Apparences
marethyu
L'année scolaire de Première avait commencé depuis un mois et demi. On en était à la veille des vacances d'octobre, et déjà, tous les professeurs voyaient notre classe comme la pire du lycée. Quand nous partîmes tous de l'école, nous vîmes le soulagement sur la figure des adultes qui devaient penser qu'ils allaient enfin passer deux semaines au calme. Nous ne le savions pas encore, ce jour-là, mais la rentrée après les vacances allait annoncer un changement, et même un bouleversement total dans l'ambiance de la classe.
C'est après les congés que nous fîmes tous la connaissance de Frédéric Pierre. Il était nouveau dans le lycée, car il avait déménagé dans notre ville pendant les vacances d'octobre. Il fit tout de suite bonne impression auprès des filles - il était grand, beau, bien bâti et assez musclé - et auprès des professeurs, tandis que tous les autres garçons de mon âge virent immédiatement en lui un rival potentiel dans le cœur des filles. Par la suite, nous découvrîmes, pour la grande joie des professeurs et l'admiration grandissante de la caste féminine, qu'il était doté d'une intelligence incroyable : il apprenait tout facilement, comprenait tout, participait beaucoup - mais toujours avec modestie - et ses interventions étaient toutes constructives. En trois mots : c'était l'élève parfait.

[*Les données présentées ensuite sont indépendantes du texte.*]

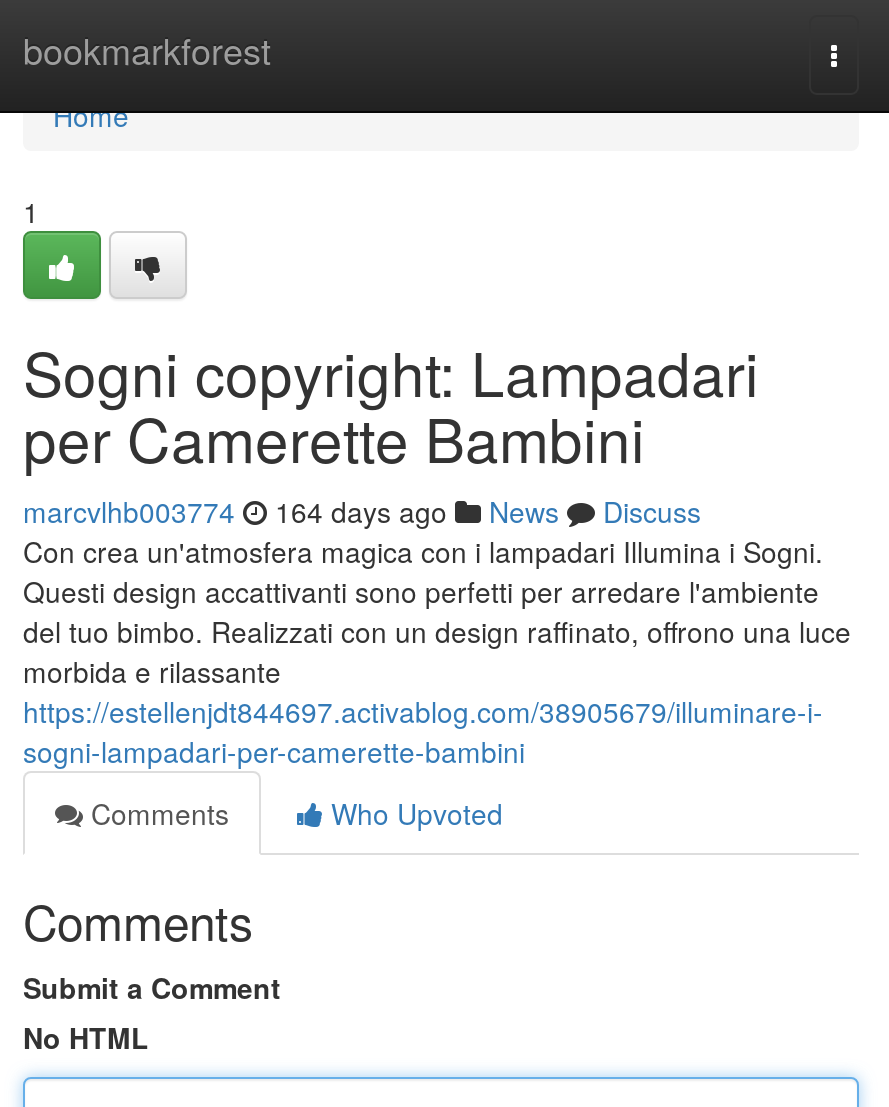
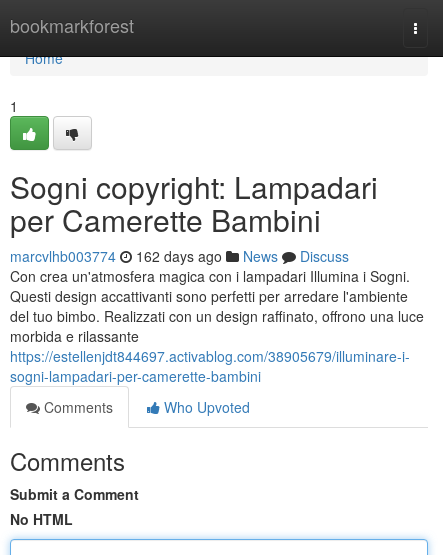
[23,491,701,531] marcvlhb003774 164 days ago News Discuss -> [10,246,349,266] marcvlhb003774 162 days ago News Discuss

Il avait insisté tout de suite pour que tout le monde l'appelle Fred, au lieu de Frédéric qu'il jugeait un peu snob, et même les professeurs se prêtèrent à son jeu. Je me souviens d'une matinée particulièrement longue au cours de laquelle, pendant les deux heures du cours de Maths, toute la classe s'était endormie et seul Fred avait suivi la leçon. En vérité, le professeur de Maths avait été loin de s'en plaindre, disant par ailleurs que ces deux heures avaient constitué le meilleur cours de Mathématiques de sa vie.
Malgré son intelligence incroyable, Frédéric n'était pas rejeté par les élèves « en difficulté », comme cela se passait habituellement. C'était peut-être dû au fait que Fred se conduisait en véritable jeune : il était toujours habillé à la mode, faisait du sport et de la console, possédait un téléphone dernier cri, mangeait au Grec et au Mac Do, sortait au cinéma mais, surtout, il se montrait gentil avec tout le monde. C'est pourquoi, malgré les filles qui ne regardaient que lui, il avait de nombreux amis.
Il n'avait jamais sauté de classe, préférant être au milieu de gens de son âge. J'étais un élève ayant des notes « dans la moyenne », et je sympathisais rapidement pendant les premiers jours avec lui. Nous passions nos récrés ensemble, avec trois ou quatre autres amis. Fred avait une attirance particulière pour Laëtitia, la seule fille qui, malheureusement, n'avait aucun regard pour lui.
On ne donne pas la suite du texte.